The frittata becomes our ritual, Mom’s and mine, and I wonder how long it’s been since we shared a ritual. We haven’t spent this much uninterrupted time together in years. After the frittata, I write and she reads. Then I run.

There must be certain parts in the brain reserved for the places we return to again and again throughout our lives.

I run down the street along the bay, lined with beach houses on stilts, mangrove islands floating off in the distance, past the croquet court canopied by the monster banyan tree with its city of dripping roots. I run through the two-block-radius town that never changes — all pastels — the seafoam green Fugate’s, one-stop-shop for everything, and the old train depot — pink — that has the Loose Caboose and the best Oreo and Butterfinger ice cream in the whole wide world. I return via the gulf side, on a white sand beach where the waves chase my feet, and I think about how I can’t believe how turquoise the water is this year.

I think about a lot of things on those runs, but mostly I think about time. How while the town and the beach and the way the Florida air feels have all stayed the same, time has pushed us along. How I’m two years older than Mom was when we first came here.

After the run, I peel off my shirt, my sock and shoes, wade into the water, and duck under the waves.
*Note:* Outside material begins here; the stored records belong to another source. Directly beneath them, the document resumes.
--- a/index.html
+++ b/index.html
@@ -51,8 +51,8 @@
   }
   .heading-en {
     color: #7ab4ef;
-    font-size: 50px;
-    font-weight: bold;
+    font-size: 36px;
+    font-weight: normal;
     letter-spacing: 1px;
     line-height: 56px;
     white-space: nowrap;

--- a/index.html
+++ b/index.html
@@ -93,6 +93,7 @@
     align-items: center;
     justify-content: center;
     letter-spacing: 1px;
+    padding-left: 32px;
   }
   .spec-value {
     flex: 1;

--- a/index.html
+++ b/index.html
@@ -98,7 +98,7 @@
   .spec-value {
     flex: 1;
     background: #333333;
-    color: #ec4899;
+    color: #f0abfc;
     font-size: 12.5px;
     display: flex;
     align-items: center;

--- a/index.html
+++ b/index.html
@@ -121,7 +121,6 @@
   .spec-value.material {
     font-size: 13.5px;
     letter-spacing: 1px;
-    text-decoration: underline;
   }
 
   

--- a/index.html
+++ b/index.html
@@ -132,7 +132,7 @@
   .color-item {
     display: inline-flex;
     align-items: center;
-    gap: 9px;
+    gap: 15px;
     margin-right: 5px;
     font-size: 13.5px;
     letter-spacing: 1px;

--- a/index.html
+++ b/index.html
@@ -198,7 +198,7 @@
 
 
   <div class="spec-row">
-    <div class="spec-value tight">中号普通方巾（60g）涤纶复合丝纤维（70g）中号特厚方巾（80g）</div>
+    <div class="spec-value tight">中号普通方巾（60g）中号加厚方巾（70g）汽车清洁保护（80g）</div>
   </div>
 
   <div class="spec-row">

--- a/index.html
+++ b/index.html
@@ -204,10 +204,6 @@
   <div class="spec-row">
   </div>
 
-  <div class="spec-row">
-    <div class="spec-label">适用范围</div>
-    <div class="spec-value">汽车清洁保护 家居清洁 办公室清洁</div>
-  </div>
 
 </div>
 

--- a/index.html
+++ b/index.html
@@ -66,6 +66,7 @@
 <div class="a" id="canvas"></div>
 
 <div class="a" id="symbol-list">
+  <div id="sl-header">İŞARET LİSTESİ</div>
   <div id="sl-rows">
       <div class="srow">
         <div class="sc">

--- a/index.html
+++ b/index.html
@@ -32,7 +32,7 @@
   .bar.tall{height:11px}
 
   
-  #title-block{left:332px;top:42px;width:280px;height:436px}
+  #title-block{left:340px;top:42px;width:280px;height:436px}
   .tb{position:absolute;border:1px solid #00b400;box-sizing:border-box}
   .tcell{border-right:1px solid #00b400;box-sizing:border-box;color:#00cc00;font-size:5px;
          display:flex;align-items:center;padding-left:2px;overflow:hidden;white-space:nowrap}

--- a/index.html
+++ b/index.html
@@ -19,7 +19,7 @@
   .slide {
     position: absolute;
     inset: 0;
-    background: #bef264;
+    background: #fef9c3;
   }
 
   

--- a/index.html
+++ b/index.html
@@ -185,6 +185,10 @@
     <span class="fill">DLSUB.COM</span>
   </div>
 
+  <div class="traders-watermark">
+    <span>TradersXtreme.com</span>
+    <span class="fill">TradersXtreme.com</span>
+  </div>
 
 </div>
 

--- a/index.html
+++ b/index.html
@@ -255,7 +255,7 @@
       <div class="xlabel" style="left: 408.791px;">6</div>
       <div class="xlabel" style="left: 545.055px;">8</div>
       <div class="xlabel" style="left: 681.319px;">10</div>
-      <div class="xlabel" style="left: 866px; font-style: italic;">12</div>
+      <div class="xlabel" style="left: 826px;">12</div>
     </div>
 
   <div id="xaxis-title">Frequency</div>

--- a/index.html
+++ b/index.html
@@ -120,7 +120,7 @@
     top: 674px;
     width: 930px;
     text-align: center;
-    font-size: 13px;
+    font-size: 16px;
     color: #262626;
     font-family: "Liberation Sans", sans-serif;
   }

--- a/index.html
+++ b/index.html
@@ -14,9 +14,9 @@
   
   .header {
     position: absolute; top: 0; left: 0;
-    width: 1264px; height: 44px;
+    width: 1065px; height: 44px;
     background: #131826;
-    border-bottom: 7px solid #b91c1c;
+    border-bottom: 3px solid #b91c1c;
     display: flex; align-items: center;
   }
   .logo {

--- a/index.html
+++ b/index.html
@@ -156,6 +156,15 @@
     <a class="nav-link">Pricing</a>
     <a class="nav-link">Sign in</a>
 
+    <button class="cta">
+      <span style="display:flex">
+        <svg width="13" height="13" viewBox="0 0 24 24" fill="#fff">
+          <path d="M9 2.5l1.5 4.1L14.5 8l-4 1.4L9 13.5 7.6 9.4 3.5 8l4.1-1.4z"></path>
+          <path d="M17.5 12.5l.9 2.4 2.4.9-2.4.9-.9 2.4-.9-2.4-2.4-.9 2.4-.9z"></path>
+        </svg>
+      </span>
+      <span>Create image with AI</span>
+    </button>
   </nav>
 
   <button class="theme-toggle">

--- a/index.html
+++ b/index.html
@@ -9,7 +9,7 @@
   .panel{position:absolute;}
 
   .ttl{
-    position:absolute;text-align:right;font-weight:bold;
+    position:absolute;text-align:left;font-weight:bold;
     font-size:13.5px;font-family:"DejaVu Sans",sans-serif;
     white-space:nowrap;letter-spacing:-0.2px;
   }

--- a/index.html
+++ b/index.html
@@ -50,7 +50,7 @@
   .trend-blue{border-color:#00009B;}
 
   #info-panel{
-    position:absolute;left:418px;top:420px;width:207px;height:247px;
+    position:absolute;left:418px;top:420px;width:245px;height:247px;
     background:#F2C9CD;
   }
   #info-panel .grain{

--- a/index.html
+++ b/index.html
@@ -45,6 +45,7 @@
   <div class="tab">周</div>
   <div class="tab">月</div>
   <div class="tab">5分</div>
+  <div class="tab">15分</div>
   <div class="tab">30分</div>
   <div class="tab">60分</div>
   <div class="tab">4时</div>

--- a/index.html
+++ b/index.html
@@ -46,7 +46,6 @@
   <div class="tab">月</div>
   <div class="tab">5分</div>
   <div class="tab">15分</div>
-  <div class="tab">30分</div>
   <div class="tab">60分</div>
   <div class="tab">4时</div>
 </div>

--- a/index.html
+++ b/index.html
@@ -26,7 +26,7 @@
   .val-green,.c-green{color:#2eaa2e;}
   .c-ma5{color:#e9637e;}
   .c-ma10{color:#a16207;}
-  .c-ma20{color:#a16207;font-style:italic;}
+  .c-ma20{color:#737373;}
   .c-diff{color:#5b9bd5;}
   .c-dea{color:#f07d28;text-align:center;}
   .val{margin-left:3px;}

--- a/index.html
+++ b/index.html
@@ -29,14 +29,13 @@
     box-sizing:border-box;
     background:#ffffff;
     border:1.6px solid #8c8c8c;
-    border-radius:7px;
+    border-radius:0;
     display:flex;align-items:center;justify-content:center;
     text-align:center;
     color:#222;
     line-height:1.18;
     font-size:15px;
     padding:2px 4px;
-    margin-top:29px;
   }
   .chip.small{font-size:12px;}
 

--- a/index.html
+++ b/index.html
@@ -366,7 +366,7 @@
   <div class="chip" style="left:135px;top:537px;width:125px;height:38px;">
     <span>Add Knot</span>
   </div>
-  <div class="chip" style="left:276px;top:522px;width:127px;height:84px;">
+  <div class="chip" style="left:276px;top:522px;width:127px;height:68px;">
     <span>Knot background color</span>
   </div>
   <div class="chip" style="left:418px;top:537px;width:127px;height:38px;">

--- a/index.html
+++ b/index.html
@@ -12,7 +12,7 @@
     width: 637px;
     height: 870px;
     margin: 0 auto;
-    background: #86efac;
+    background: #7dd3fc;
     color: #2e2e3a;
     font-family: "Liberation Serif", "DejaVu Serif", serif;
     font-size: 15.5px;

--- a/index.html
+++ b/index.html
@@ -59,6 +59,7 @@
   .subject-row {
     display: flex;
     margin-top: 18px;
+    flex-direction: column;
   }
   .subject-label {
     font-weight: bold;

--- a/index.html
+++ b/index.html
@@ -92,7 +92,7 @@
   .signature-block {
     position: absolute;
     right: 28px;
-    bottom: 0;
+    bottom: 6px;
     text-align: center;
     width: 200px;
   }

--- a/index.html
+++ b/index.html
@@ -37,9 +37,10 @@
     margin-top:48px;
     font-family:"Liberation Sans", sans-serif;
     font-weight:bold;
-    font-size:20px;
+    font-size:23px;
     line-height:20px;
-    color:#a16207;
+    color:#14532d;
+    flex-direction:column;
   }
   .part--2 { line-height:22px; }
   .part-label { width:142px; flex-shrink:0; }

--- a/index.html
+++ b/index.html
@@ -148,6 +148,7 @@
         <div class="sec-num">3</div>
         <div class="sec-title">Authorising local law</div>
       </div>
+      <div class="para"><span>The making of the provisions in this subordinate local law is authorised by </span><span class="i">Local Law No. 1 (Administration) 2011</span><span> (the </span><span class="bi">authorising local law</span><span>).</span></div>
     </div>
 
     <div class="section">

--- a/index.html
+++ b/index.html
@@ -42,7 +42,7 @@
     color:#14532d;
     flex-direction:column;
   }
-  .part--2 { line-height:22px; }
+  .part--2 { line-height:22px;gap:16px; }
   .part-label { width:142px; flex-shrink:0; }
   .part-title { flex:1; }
There must be certain parts in the brain reserved for the places we return to again and again throughout our lives. When I’m in Boca, some corner of my mind lights up and everything feels less linear. Less focused on forward motion. More like I’m sitting in a room with my whole life.

Like my arrogant teenage and 20-something selves who believed that the most important and exciting parts of life would happen far, far away from this tiny unknown island are swimming right next to this 31-year-old me, who wants to eat up these moments — here with my mom — and let them nourish.

When, I wonder, did my parents’ mortality begin to ring in my ears like the heavy underwater silence?

I used to hate swimming in the ocean for fear of sharks, the undercurrents, and even just the salt water in my eyes. I preferred the contained chlorinated safety of the pool, where I would play mermaid for hours. But now I love the ocean’s vast, wild beauty. How it stretches far beyond and below what I can see. Back then I karate-chopped the waves; now I let them float me up on my back.

How very few places can hold all of you — every last piece — I think, as these waters that have known me forever pull at my hair and buoy me toward the sky.